──────── Records provided

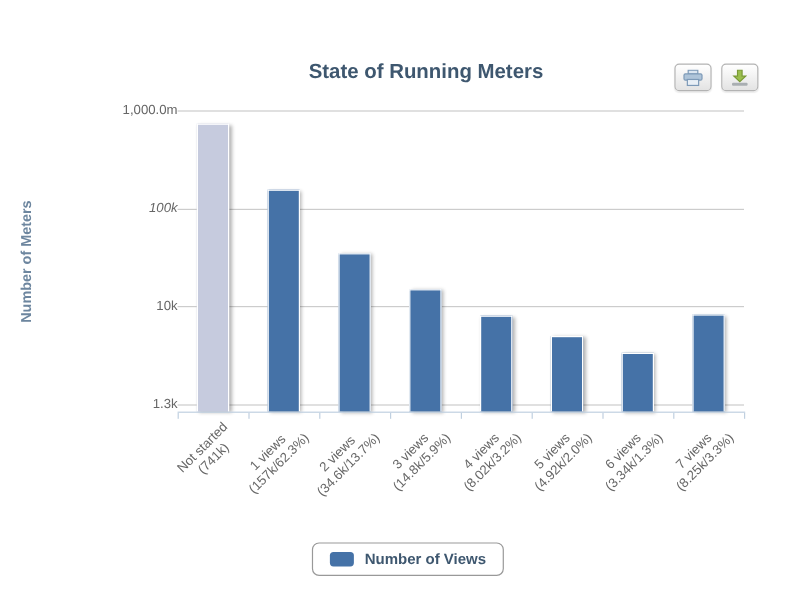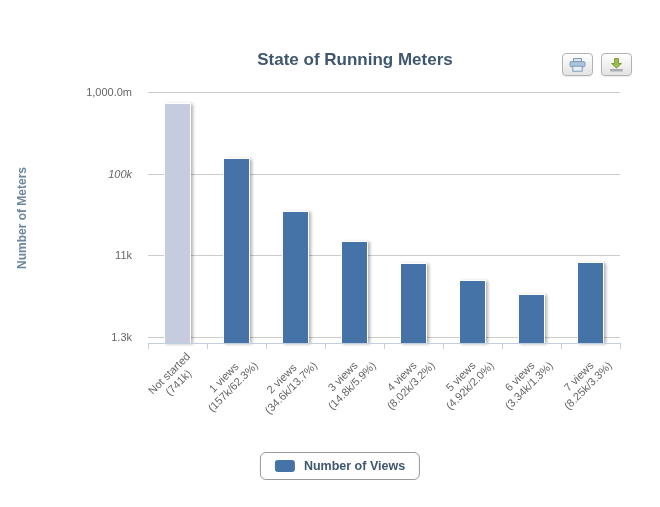--- a/index.html
+++ b/index.html
@@ -36,7 +36,7 @@
     box-shadow:2px 1px 3px rgba(0,0,0,0.30);
   }
   .y-label {
-    position:absolute; left:32px; width:100px; text-align:right;
+    position:absolute; left:48px; width:100px; text-align:right;
     font-size:11px; color:#666666; line-height:12px;
   }
   .x-label {

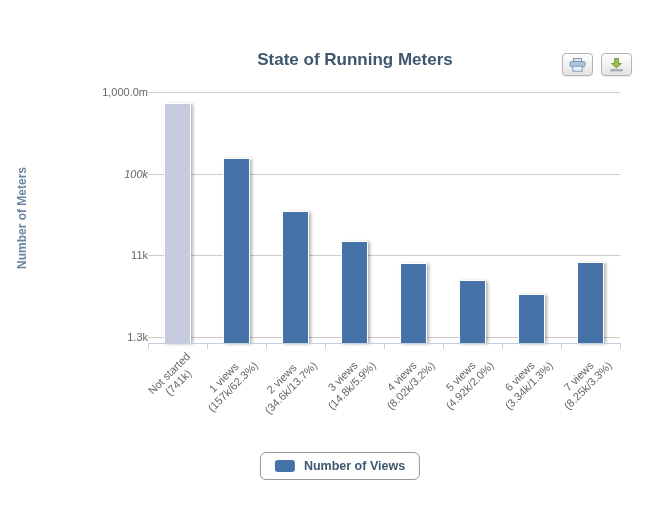--- a/index.html
+++ b/index.html
@@ -93,7 +93,7 @@
     <div class="gridline" style="left: 148px; top: 173.667px; width: 472px; background: rgb(204, 204, 204);"></div>
     <div class="y-label" style="top: 167.667px; font-style: italic;">100k</div>
     <div class="gridline" style="left: 148px; top: 255.333px; width: 472px; background: rgb(204, 204, 204);"></div>
-    <div class="y-label" style="top: 249.333px;">11k</div>
+    <div class="y-label" style="top: 249.333px;">10k</div>
     <div class="gridline" style="left: 148px; top: 337px; width: 472px; background: rgb(204, 204, 204);"></div>
     <div class="y-label" style="top: 331px;">1.3k</div>
     <div class="axis-line" style="left: 148px; top: 343px; width: 473px; background: rgb(192, 208, 224);"></div>

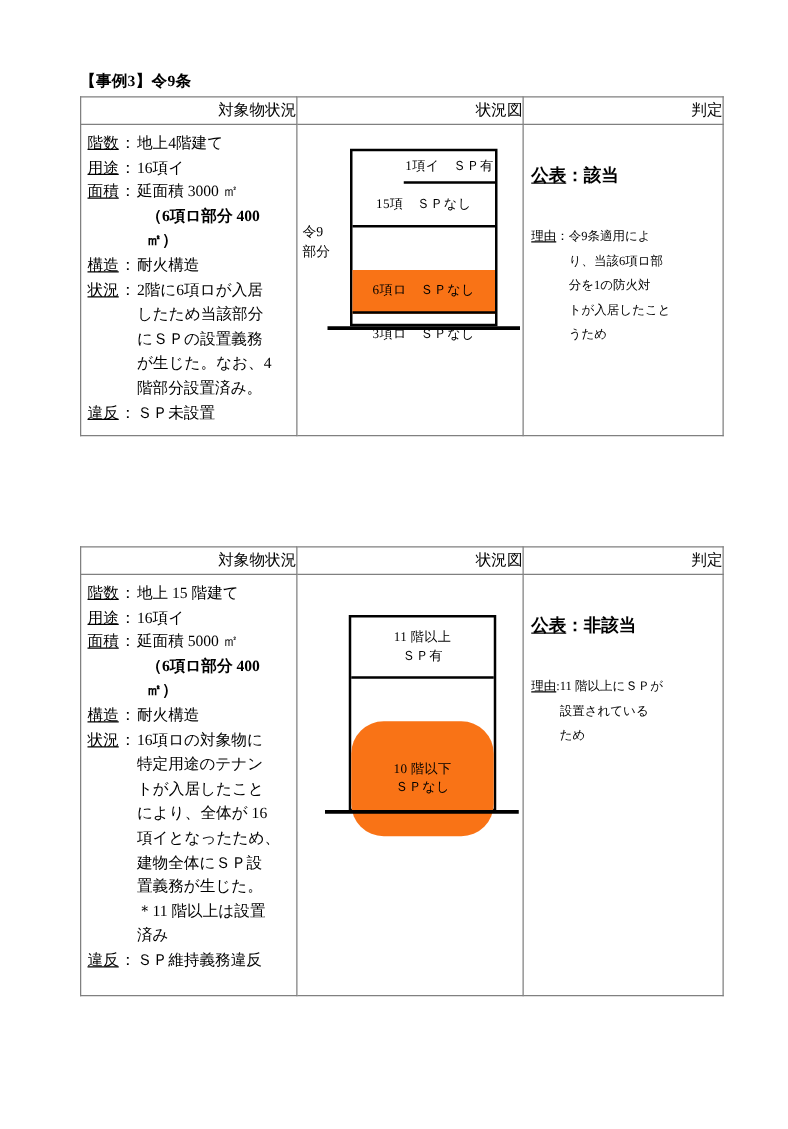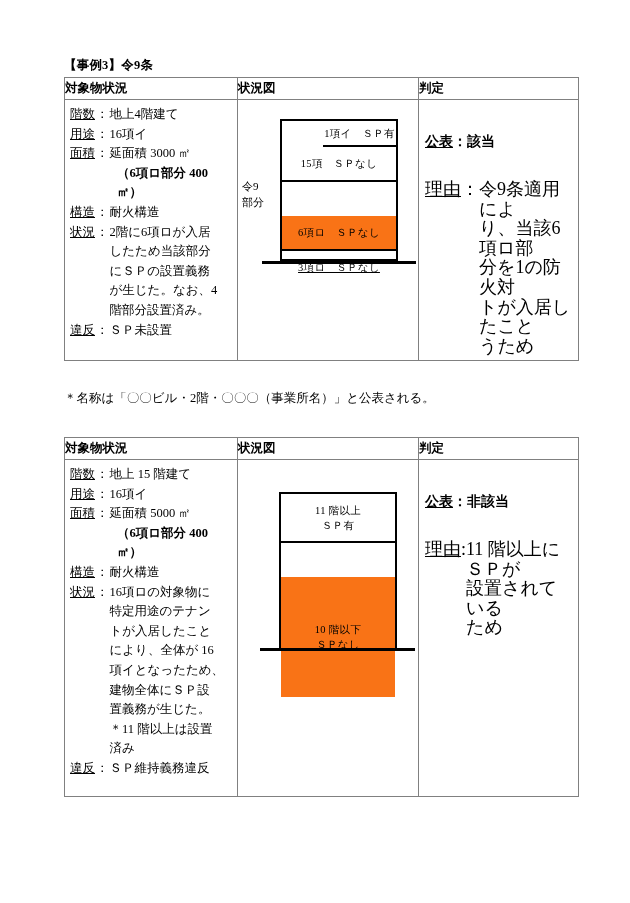--- a/index.html
+++ b/index.html
@@ -52,11 +52,11 @@
     background: #ffffff;
   }
   table.case-table th {
-    font-weight: bold;
+    font-weight: normal;
     font-size: 12.5px;
     line-height: 21px;
     height: 21px;
-    text-align: left;
+    text-align: right;
     vertical-align: middle;
   }
   col.c-status  { width: 173px; }

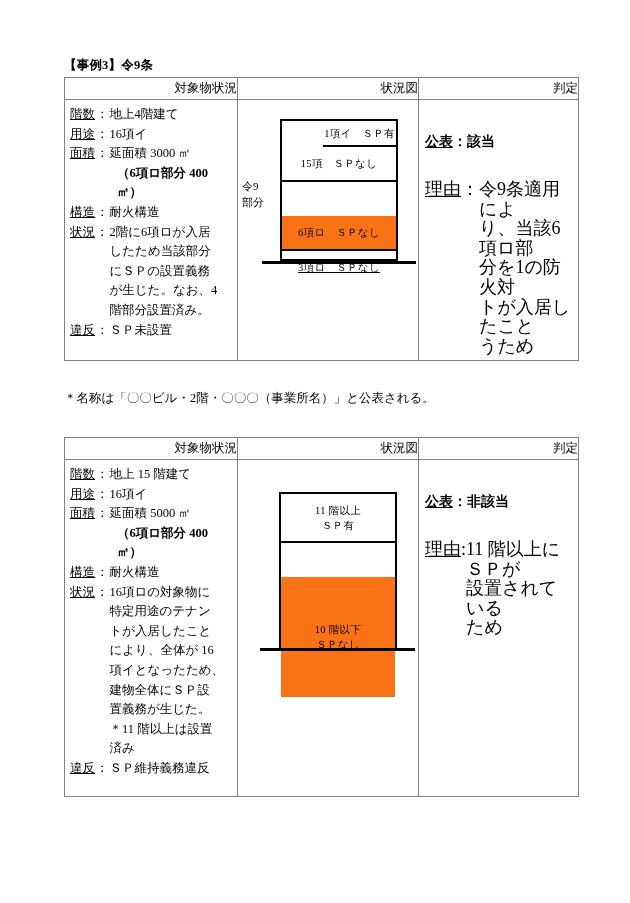--- a/index.html
+++ b/index.html
@@ -156,7 +156,7 @@
     margin-top: 28px;
     display: flex;
     align-items: flex-start;
-    font-size: 18px;
+    font-size: 10px;
     line-height: 19.6px;
   }
   .judge-reason .rlabel { flex: 0 0 auto; white-space: nowrap; }

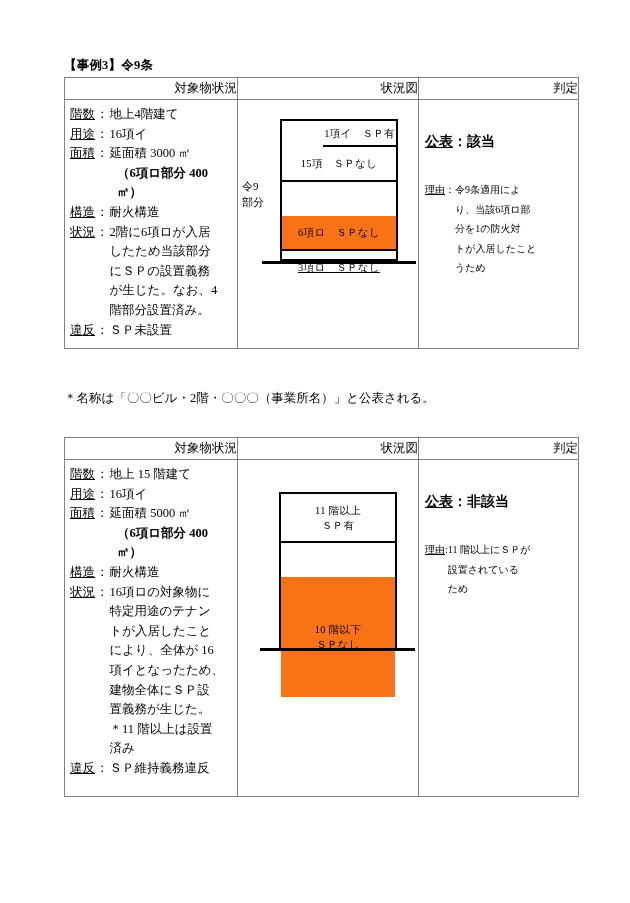--- a/index.html
+++ b/index.html
@@ -253,7 +253,7 @@
                   <div class="floor" style="height:26px;margin-left:41px;">1項イ　ＳＰ有</div>
                   <div class="floor" style="height:35px;">15項　ＳＰなし</div>
                   <div class="floor shaded" style="height:35px;">6項ロ　ＳＰなし</div>
-                  <div class="floor" style="height:33px;text-decoration:underline;">3項ロ　ＳＰなし</div>
+                  <div class="floor" style="height:33px;">3項ロ　ＳＰなし</div>
                 </div>
 
                 <div class="ground" style="left:24px; top:161px; width:154px;"></div>

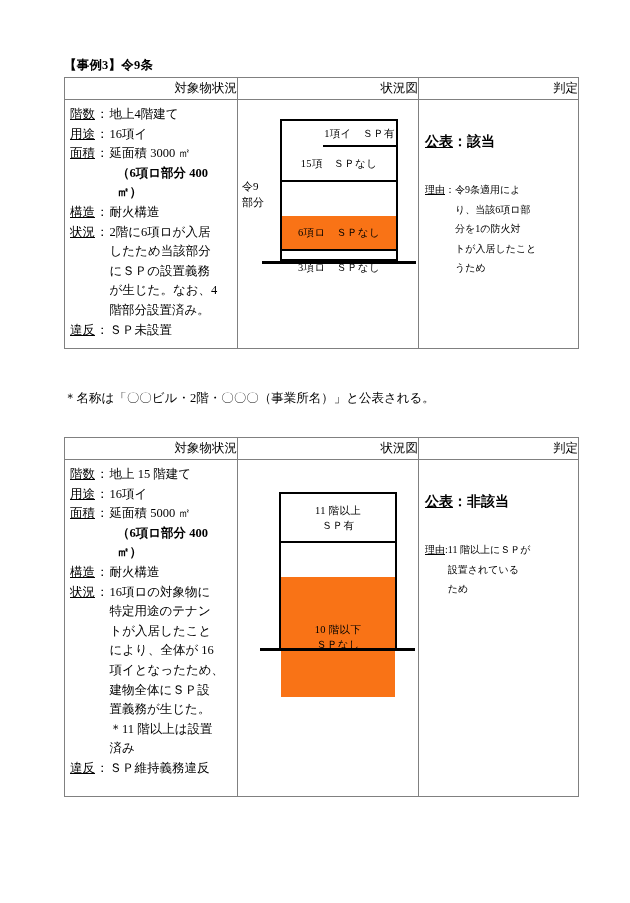--- a/index.html
+++ b/index.html
@@ -280,7 +280,6 @@
     </table>
   </section>
 
-  <p id="footnote">＊名称は「〇〇ビル・2階・〇〇〇（事業所名）」と公表される。</p>
 
   <section class="case-block" id="case-4">
 

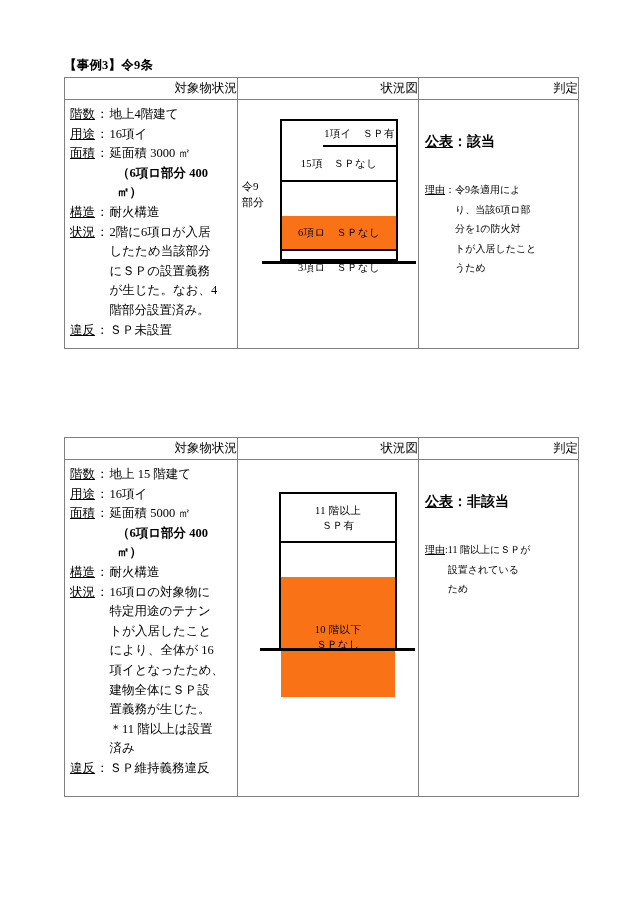--- a/index.html
+++ b/index.html
@@ -351,7 +351,7 @@
                 <div class="bld" style="left:41px; top:32px; width:118px; height:157px;">
                   <div class="floor" style="height:49px;">11 階以上
 ＳＰ有</div>
-                  <div class="floor shaded" style="height:120px;">10 階以下
+                  <div class="floor shaded" style="height:92px;border-radius:26px;">10 階以下
 ＳＰなし</div>
                 </div>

────────────────

Go through the data above and tally every line that includes "align". State only the total.

- Task response:
6